Indiana Jones and the Lost Ark
The jewel in the crown. The original film. The origin of everything. Here we not only met Indiana Jones stealing a statue in a Peruvian temple in a way as ingenious as his escape was ridiculous, but it gave us all the keys to what would be Indiana Jones from then on. Indiana Jones goes in search of an ancient artifact, someone of great power tries to get it for himself, Indiana Jones gets it first, but discovers that it is better that the world never knows of the existence of that object. Something that Indiana Jones and the lost ark manages to build to perfection while introducing us to tremendously charismatic characters in an extremely fun adventure with interesting and vibrant scenarios.

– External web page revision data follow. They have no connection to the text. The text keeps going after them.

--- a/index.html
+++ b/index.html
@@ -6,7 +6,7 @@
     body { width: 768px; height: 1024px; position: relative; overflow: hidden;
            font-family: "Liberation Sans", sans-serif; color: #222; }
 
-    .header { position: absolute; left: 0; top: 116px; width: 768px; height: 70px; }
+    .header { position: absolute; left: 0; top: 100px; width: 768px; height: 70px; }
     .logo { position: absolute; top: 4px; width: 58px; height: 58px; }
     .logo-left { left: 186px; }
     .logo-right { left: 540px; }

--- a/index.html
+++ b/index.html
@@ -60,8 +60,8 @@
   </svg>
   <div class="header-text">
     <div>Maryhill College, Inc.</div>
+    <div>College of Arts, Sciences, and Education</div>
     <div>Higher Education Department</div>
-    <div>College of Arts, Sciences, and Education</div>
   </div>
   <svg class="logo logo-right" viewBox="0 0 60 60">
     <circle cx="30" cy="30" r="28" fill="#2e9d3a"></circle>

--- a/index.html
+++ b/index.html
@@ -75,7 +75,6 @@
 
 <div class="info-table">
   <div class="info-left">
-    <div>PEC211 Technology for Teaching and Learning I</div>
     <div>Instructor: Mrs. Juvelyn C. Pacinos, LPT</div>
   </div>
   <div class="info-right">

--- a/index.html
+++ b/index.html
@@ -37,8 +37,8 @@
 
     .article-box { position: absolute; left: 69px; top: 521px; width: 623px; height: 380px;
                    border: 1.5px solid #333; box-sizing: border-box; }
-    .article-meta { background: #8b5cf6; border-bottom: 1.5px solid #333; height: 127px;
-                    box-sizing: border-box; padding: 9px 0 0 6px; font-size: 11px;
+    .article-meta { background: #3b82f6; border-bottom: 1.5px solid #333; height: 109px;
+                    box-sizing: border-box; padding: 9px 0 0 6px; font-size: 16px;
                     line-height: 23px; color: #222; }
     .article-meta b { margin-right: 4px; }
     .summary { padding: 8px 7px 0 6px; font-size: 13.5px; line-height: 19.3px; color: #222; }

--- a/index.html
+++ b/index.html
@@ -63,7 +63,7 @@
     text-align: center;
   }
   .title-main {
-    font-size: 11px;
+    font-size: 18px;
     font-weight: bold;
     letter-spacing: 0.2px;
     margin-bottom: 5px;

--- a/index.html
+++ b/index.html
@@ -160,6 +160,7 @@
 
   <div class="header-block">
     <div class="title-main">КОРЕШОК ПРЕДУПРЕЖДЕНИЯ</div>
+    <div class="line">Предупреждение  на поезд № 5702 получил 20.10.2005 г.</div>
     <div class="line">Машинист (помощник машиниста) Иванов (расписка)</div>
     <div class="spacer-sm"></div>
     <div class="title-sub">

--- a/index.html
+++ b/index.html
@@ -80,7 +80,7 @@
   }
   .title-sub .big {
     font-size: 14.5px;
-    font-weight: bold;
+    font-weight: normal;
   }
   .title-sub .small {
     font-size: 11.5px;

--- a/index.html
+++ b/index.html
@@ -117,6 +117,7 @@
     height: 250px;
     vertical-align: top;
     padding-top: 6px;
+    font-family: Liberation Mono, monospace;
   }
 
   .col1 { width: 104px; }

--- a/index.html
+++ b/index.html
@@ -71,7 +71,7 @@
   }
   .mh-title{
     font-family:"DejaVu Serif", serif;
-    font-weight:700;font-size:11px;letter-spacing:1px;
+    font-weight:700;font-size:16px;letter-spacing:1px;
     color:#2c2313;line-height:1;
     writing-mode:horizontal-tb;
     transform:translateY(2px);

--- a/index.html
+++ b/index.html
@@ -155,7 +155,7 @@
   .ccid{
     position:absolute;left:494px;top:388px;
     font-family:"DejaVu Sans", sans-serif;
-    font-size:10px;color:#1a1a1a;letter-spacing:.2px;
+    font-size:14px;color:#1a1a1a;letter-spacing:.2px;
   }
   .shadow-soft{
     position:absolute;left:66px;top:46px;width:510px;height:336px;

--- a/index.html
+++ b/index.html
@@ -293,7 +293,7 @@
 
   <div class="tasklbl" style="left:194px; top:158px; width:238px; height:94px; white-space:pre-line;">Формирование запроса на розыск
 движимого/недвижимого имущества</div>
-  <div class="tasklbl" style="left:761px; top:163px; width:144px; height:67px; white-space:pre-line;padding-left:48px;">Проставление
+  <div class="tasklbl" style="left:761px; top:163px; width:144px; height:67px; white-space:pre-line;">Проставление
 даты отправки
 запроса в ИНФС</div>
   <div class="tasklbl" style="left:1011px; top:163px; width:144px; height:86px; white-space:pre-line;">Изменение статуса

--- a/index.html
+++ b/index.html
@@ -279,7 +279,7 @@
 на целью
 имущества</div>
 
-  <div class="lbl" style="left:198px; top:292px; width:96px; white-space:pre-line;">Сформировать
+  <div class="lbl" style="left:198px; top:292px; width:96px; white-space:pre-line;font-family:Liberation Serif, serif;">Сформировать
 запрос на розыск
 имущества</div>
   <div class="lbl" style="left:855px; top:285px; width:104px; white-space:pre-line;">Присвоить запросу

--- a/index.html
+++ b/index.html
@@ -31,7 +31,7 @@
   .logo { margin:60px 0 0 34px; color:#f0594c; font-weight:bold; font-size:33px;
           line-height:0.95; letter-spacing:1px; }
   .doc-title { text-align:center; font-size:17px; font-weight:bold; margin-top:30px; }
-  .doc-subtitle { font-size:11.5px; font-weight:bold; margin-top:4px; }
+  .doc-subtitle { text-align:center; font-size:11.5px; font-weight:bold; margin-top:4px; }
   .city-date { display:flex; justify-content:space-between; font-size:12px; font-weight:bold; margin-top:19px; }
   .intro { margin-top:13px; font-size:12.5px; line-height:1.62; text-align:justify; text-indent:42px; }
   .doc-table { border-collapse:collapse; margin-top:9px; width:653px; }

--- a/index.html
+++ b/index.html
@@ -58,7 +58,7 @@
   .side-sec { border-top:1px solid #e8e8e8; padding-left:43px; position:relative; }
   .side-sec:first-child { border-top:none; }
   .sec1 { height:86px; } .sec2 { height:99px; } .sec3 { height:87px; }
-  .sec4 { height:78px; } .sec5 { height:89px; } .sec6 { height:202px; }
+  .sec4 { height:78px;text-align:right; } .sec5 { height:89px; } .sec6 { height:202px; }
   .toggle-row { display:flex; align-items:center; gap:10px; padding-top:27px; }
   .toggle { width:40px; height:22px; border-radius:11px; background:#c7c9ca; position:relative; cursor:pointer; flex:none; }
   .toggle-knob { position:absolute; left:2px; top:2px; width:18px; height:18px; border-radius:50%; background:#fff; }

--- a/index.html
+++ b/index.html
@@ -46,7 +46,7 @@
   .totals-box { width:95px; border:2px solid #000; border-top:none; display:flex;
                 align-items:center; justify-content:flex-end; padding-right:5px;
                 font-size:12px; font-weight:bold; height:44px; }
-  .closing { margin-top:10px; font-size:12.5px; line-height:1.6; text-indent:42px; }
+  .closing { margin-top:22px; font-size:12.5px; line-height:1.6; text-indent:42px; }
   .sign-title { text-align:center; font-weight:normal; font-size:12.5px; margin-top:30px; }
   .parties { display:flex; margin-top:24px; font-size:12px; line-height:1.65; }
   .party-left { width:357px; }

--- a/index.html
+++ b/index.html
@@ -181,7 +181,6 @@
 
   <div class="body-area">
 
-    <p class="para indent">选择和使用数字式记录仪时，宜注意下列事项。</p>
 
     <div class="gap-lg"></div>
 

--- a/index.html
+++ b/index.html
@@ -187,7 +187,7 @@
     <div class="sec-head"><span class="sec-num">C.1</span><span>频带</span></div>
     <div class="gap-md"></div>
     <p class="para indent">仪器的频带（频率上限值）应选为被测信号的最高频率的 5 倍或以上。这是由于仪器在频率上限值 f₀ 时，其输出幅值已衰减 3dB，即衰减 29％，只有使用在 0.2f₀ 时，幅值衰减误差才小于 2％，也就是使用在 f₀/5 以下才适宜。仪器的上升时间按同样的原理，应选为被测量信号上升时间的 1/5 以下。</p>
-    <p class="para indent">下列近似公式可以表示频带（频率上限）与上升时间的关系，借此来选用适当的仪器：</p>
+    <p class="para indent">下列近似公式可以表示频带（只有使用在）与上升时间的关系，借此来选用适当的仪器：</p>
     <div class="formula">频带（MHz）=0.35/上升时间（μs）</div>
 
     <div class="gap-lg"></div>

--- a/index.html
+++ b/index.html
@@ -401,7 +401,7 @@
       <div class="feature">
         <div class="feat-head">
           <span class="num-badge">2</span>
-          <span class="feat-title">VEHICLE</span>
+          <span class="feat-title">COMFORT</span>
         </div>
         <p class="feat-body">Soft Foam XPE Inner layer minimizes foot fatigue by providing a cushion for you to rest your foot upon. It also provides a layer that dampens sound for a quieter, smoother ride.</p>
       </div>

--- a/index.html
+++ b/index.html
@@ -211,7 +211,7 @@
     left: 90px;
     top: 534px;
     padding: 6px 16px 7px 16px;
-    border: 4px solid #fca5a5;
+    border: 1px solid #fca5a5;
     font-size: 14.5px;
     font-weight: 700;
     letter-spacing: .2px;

It’s really hard to find any fault with Indiana Jones and the Lost Ark. It could be more agile in certain moments. It could give a more relevant role to Marion. But all that we can criticize are minor aspects for a film that, even today, is fresh, fun and fascinating. A film that has been imitated to exhaustion and practically never imitated well, let alone equaled, that has defined adventure films as we know them. For that alone, it already deserves to be at the top of this list as the best Indiana Jones movie of all time until we see what the search for the Dial of Doom has to offer.